Accurate quantification of fluorescence signals in three-dimensional (3D) microscopy is often hindered by axial- and radial-position-dependent attenuation, limiting reliable measurements in live biological specimens. Here, we present a data-driven statistical correction model that compensates for signal loss arising from axial- and radial-position in 3D time-lapse imaging of Caenorhabditis elegans embryos. Our framework incorporates axial position (imaging depth, z ), radial position (distance from the center of the field of view, r ), together with cell cycle progression, to recover cell-specific fluorescence intensities independent of axial- and radial-positions. By leveraging repeated observations of biologically comparable states, the model infers attenuation directly from the data without requiring external calibration. Notably, the sign of the inferred radial-position-dependence in biological specimens was opposite to that observed in homogeneous fluorescent reference samples, underscoring the value of specimen-specific, data-driven correction. Validation using histone-tagged fluorescent proteins demonstrated that the method effectively removes geometric bias in nuclear fluorescence signals, enabling consistent quantification across cells and embryos. This approach provides a robust and generalizable solution for correcting intensity attenuation in volumetric microscopy datasets, thereby enabling more accurate and reproducible quantitative analyses in live imaging studies.

Author summary

Modern microscopy lets us watch living cells and embryos in three dimensions, but measuring brightness accurately is harder than it seems.
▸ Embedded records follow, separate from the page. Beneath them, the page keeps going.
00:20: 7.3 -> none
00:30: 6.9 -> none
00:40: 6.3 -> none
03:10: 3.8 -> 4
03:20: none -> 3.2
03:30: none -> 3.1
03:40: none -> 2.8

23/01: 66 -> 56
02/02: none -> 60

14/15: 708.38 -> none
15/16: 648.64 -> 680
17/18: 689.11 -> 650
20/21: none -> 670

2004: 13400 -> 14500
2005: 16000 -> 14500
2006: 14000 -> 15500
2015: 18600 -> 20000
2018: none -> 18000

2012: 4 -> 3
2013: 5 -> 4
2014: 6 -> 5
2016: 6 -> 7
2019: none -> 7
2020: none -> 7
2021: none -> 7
Signals often become weaker not only when molecules are less abundant, but also when they lie deeper in the specimen or farther from the center of the image. This makes it difficult to tell whether differences in brightness reflect biology or simply the position of a cell within the microscope field. Existing correction methods typically rely on separately acquired reference measurement samples or on image-level statistical patterns. In this study, we took a different approach. Using the highly reproducible development of nematode ( C. elegans ) embryos, we compared cells that should be biologically equivalent across multiple embryos and used those repeated observations to estimate imaging bias directly from the biological images themselves. Our method corrects for both axial-dependent and radial attenuation simultaneously within a unified statistical framework, requiring no such reference data. Beyond simply improving consistency, we uncovered an unexpected result: the radial bias inferred from real embryos was opposite in sign to what calibration samples would predict. This underscores the need for specimen-specific, data-driven correction. Our framework should help make live imaging more quantitatively accurate for studying dynamic biological processes in complex three-dimensional specimens.